Make your title legendary

The bells and whistles of a dumbbell plot on trends in university enrollment.
R
dplyr
ggplot
Author
Affiliation

PhD in Statistics & Data Science from Carnegie Mellon University

Published

May 31, 2025

Introduction

I was recently browsing the excellent R Graph Gallery website and came across a gorgeous dumbbell plot made by Tobias Stalder for TidyTuesday.1 A dumbbell plot is a two-sided extension of a lollipop plot, which is in turn a substitute for the familiar but bland bar chart. The bar is replaced with a single line, and a point is added to the end. Tobias Stalder’s submission showed the large gap in university enrollment between men and women at Historically Black Colleges and Universities (HBCU). I especially liked his choice of using color in the subtitle rather than having a legend taking up unnecessary space.

Tobias Stalder’s TidyTuesday submission

In this post, I decided to find broader country-wide trends in university enrollments stratified by sex and make a similar plot. I visited the US government-ran Digest of Education Statistics website ran by The Institute of Education Sciences. In Chapter 3, under section 303 (Total Fall Enrollment — General), I accessed Table 303.10 to see fall enrollment in the US from 1947 to 2023. The data also includes the breakdown of public versus private as well as full-time versus part-time. For now, I decided to just plot the entire time series, so I won’t include the summary statistics in my plot that Tobias did (e.g., the mean is itself changing over time, so I’m not sure a global mean is very useful).

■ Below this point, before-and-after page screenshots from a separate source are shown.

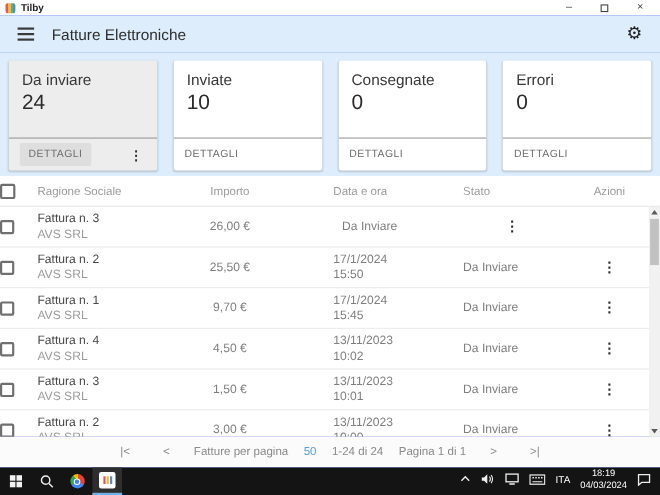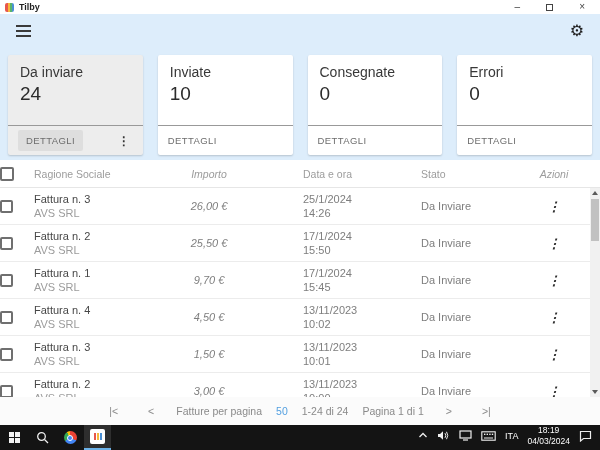--- a/index.html
+++ b/index.html
@@ -98,6 +98,7 @@
         <i></i>
         <i></i>
       </span>
+    <span class="appbar-title">Fatture Elettroniche</span>
     <span class="gear">⚙</span>
   </div>
 

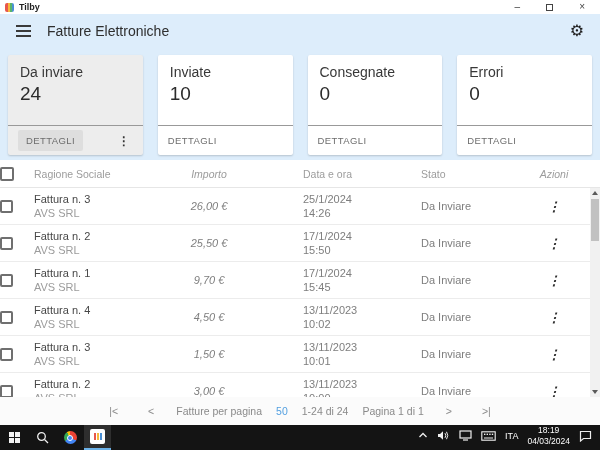--- a/index.html
+++ b/index.html
@@ -40,7 +40,7 @@
   .thead { height:28px; border-bottom:1px solid #e6e6e6; color:#9c9c9c; font-size:10.5px; }
   .trow { height:37px; border-bottom:1px solid #ececec; }
   .checkbox { width:13px; height:13px; border:2px solid #6f6f6f; border-radius:2px; background:#fff; display:inline-block; cursor:pointer; }
-  .c-center { text-align:center;font-style:italic; }
+  .c-center { text-align:center; }
   .c-status { padding-left:8px; }
   .cell-title { font-size:11px; color:#474747; line-height:1.3; }
   .cell-sub { font-size:11px; color:#9c9c9c; line-height:1.3; }

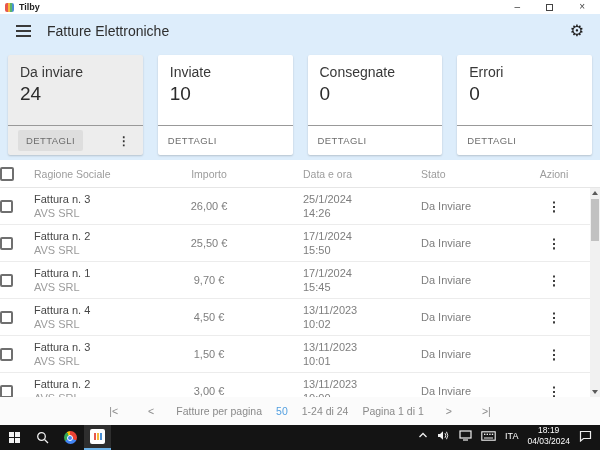--- a/index.html
+++ b/index.html
@@ -169,10 +169,6 @@
         </span>
         <span class="cell-muted c-center">26,00 €</span>
         <span></span>
-        <span>
-          <div class="cell-muted">25/1/2024</div>
-          <div class="cell-muted">14:26</div>
-        </span>
         <span class="cell-muted c-status">Da Inviare</span>
         <span class="c-center"><span class="row-kebab">⋮</span></span>
       </div>

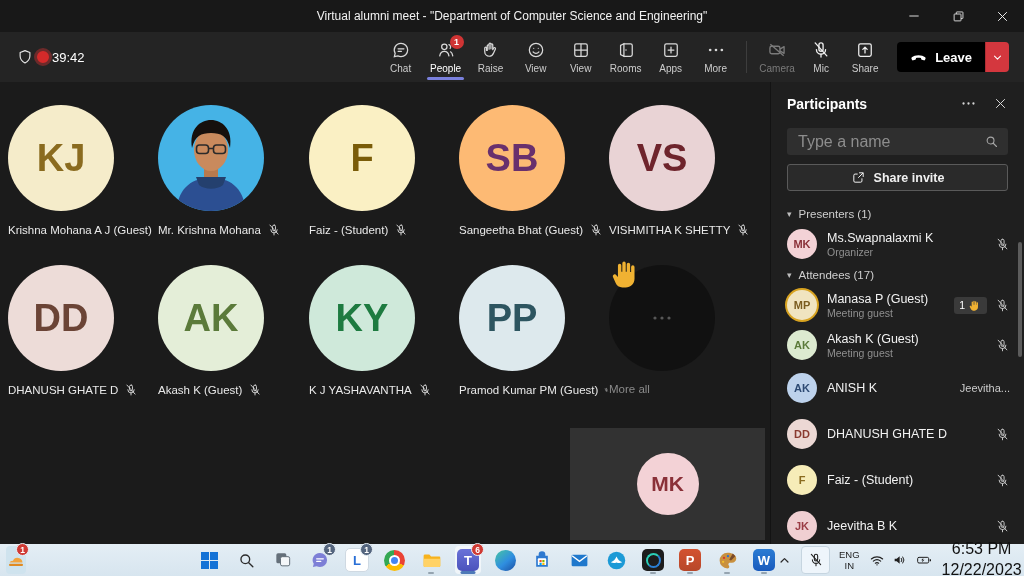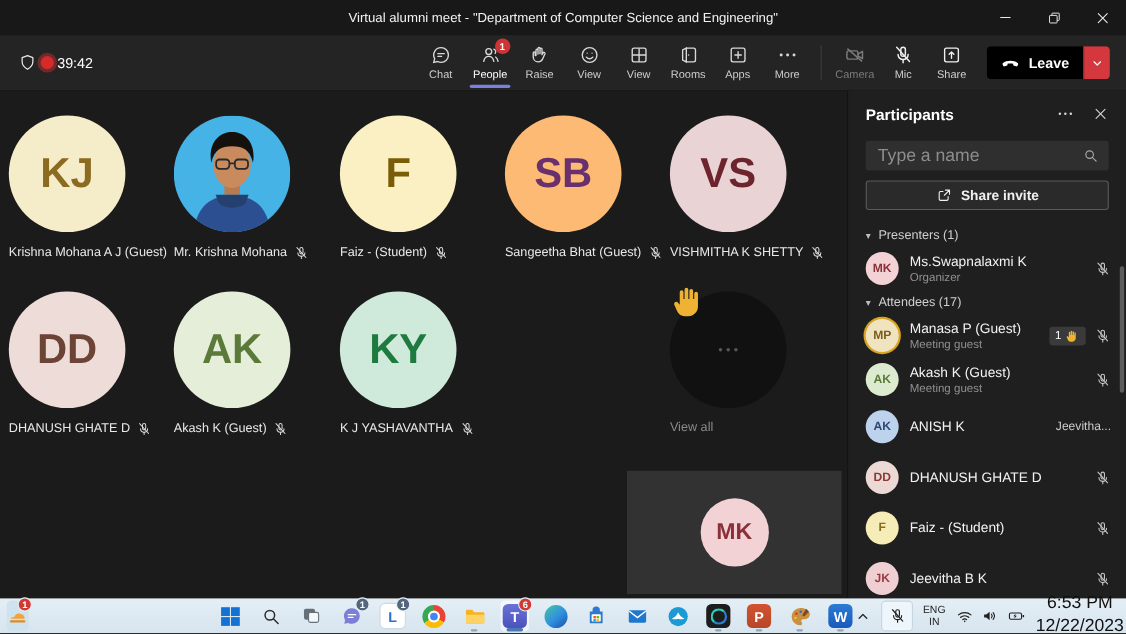--- a/index.html
+++ b/index.html
@@ -472,6 +472,17 @@
         </div>
     </div>
 
+    <div class="tile" style="left:459px;top:183px">
+      <div class="av" style="background: rgb(221, 233, 237); color: rgb(45, 85, 96);">
+          <span>PP</span>
+        </div>
+      <div class="nm">
+          <span>Pramod Kumar PM (Guest)</span>
+          <svg class="ic" width="14" height="14">
+            <use href="#i-mic-off"></use>
+          </svg>
+        </div>
+    </div>
 
     <div class="tile" style="left:609px;top:183px">
       <div class="ov-circle">

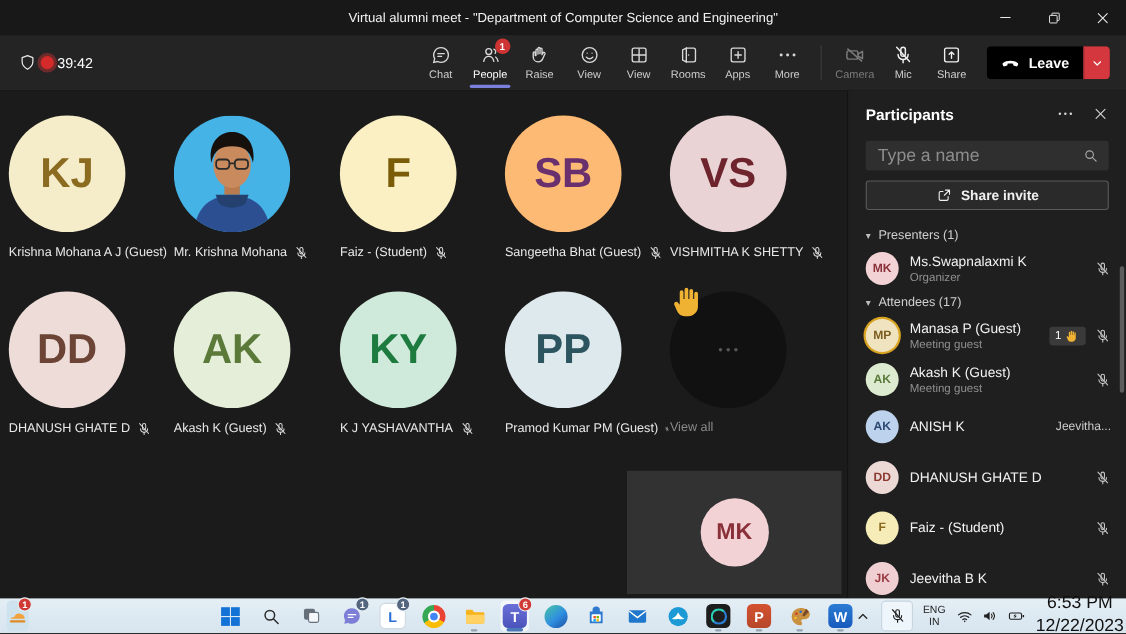--- a/index.html
+++ b/index.html
@@ -494,7 +494,7 @@
           </svg>
       </div>
       <div class="nm ov-label">
-          <span>View all</span>
+          <span>More all</span>
         </div>
     </div>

Before I dive in, let me summarize some of the important tidyverse skills this post covers:

  • Read in Excel files with the readxl package, and ignoring extraneous rows/columns
  • Cleaning column names with the janitor package and its clean_names() function
  • Making dumbbells and lollipops with geom_segment()
  • Feeding in multiple tibbles in your various ggplot geometries (and the inherit.aes argument)
  • Adding transparent background images with geom_image() from the ggimage package
  • Adding color and formatting to text in the titles/captions using the ggtext package
  • Changing the font with the showtext package

Data Cleaning

I downloaded an .xlsx version of Table 303.10. Unfortunately, it comes in a fairly messy format as is typical, so we’ll need to clean it.

Government datasets are rarely ready off the shelf.

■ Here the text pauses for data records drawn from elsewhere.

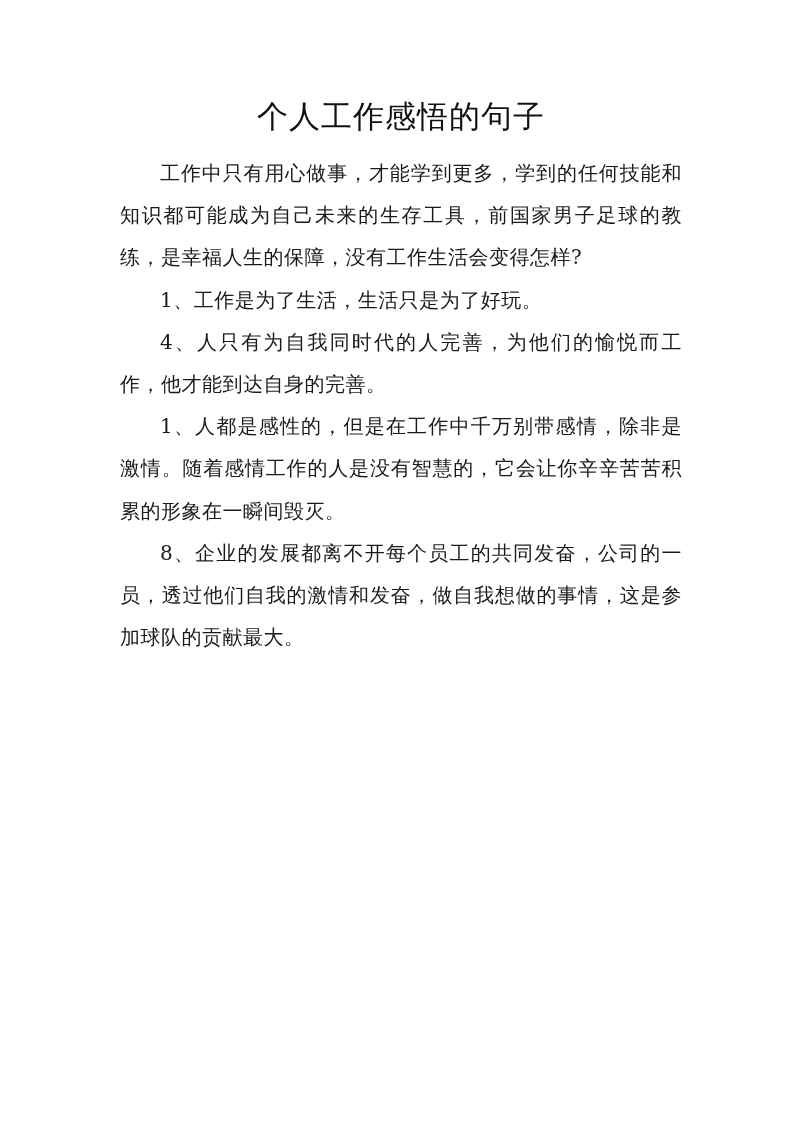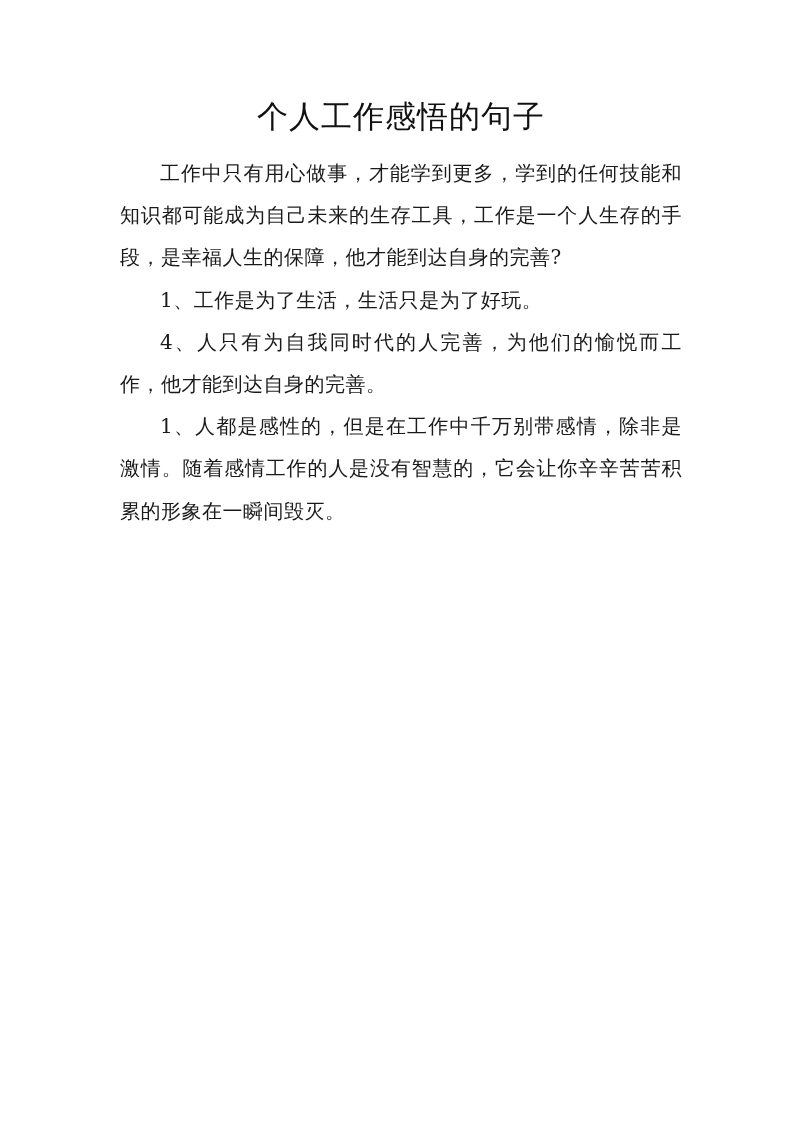--- a/index.html
+++ b/index.html
@@ -19,7 +19,7 @@
 <div class="page">
   <h1 class="title">个人工作感悟的句子</h1>
   <div class="body">
-    <p class="para">工作中只有用心做事，才能学到更多，学到的任何技能和知识都可能成为自己未来的生存工具，工作是一个人生存的手段，是幸福人生的保障，他才能到达自身的完善?</p>
+    <p class="para">工作中只有用心做事，才能学到更多，学到的任何技能和知识都可能成为自己未来的生存工具，前国家男子足球的教练，是幸福人生的保障，没有工作生活会变得怎样?</p>
     <p class="para">1、工作是为了生活，生活只是为了好玩。</p>
     <p class="para">4、人只有为自我同时代的人完善，为他们的愉悦而工作，他才能到达自身的完善。</p>
     <p class="para">1、人都是感性的，但是在工作中千万别带感情，除非是激情。随着感情工作的人是没有智慧的，它会让你辛辛苦苦积累的形象在一瞬间毁灭。</p>

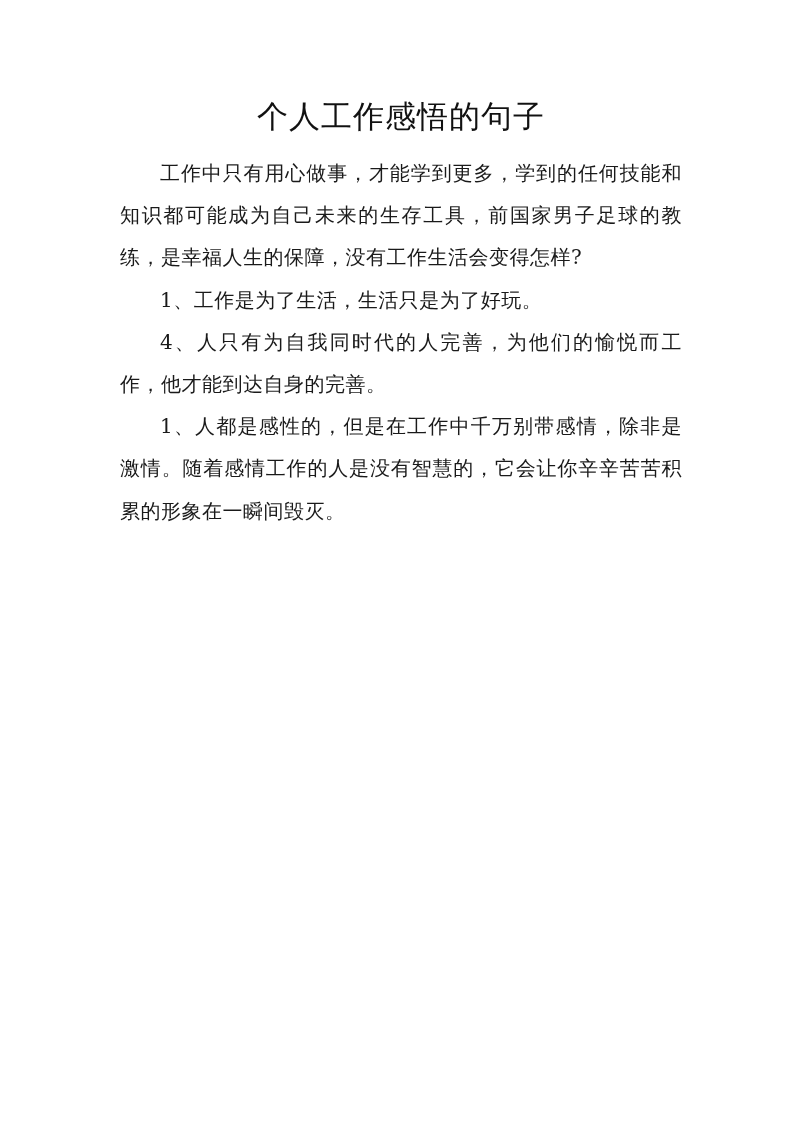--- a/index.html
+++ b/index.html
@@ -23,6 +23,7 @@
     <p class="para">1、工作是为了生活，生活只是为了好玩。</p>
     <p class="para">4、人只有为自我同时代的人完善，为他们的愉悦而工作，他才能到达自身的完善。</p>
     <p class="para">1、人都是感性的，但是在工作中千万别带感情，除非是激情。随着感情工作的人是没有智慧的，它会让你辛辛苦苦积累的形象在一瞬间毁灭。</p>
+    <p class="para">8、企业的发展都离不开每个员工的共同发奋，公司的一员，透过他们自我的激情和发奋，做自我想做的事情，这是参加球队的贡献最大。</p>
   </div>
 </div>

We’ll need the readxl package. We can discard the first three rows with the skip argument of read_xlsx(). After that, we’ll use one of my favorite functions which is clean_names() from the janitor package, which converts column names to snake_case. This has practical benefits beyond aesthetics: RStudio’s autocompletion will fail if there are spaces in the column names. This will save you some typing!

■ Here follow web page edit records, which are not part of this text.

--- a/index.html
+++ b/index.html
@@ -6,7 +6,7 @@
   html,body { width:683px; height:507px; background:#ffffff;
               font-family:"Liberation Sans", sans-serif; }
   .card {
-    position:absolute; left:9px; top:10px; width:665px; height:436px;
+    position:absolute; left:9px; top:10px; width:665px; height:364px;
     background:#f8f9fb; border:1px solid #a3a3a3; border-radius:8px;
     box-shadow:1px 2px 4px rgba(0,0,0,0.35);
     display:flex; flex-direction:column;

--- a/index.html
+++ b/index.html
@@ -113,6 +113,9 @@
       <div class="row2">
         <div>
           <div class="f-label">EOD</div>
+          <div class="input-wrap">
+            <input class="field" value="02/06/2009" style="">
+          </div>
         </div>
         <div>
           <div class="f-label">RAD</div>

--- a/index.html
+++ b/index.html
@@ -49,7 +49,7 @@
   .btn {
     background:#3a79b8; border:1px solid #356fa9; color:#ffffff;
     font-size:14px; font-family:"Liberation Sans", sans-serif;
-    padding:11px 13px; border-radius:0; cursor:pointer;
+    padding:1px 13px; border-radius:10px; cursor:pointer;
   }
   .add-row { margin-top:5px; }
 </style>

There are some footers in the Excel file which we can remove just by filtering for non-NA rows in the male column. We’ll also discard row 5 of the original file, which just contains column numbers, by filtering for year != "1".

Code
library(tidyverse)
library(readxl)
library(janitor)

table_filename = 'tabn303.10.xlsx'

df =
  # First 3 rows are unnecessary
  readxl::read_xlsx(table_filename, skip = 3) |>
  # convert title name to snake case
  janitor::clean_names() |>
  select(year, total = total_enrollment, male, female) |>
  # Removes the footers
  filter(!is.na(male)) |>
  # remove unnecessary column number header row
  filter(year != "1")

The next issue is the unnecessary "\1\" or "\r\n" strings that appear in the year column. We’ll use str_replace() from the stringr package to remove that. Then year needs to converted to numeric once those non-numeric characters are removed. While we are using mutate(), I’ll create proportion male and proportional female columns. Then I’ll select year and the two proportion columns, since we no longer need the full counts. I use the column selection helper starts_with() from the tidyselect package, although with just 2 columns, this is not very useful. I’m highlighting its use for your more complex applications.

Code
df = df |>
  mutate(
    year = str_replace(year, '\\\\1\\\\', ""),
    year = str_replace(year, "\\r\\n", ""),
    year = as.numeric(year),
    prop_male = male / total,
    prop_female = female / total
  ) |>
  select(year, 
         # selection helpers from the tidyselect package
         starts_with('prop')) 

I plan to only plot every other year for a simpler graphic. There change is relatively gradual so showing year to year changes doesn’t really matter much. My data goes from 1947 to 2023, so using the odd years is sufficient.

Also, we will later see that the trend is declining for males and rising for females, with a crossing point in 1979. I’d like to indicate this with a straight line at that point. I don’t want to hard-code it, so I’ll save this information as a one row tibble at this year called final_male_df. I’ll do this calculation before I filter for odd years only, importantly.

Code
final_male_df = df |>
  filter(prop_male > prop_female) |>
  # Get maximal year in which male > female enrollment
  slice_max(order_by = year)

# Odd years only
df = df |> filter(year %in% seq(1947, 2023, by = 2))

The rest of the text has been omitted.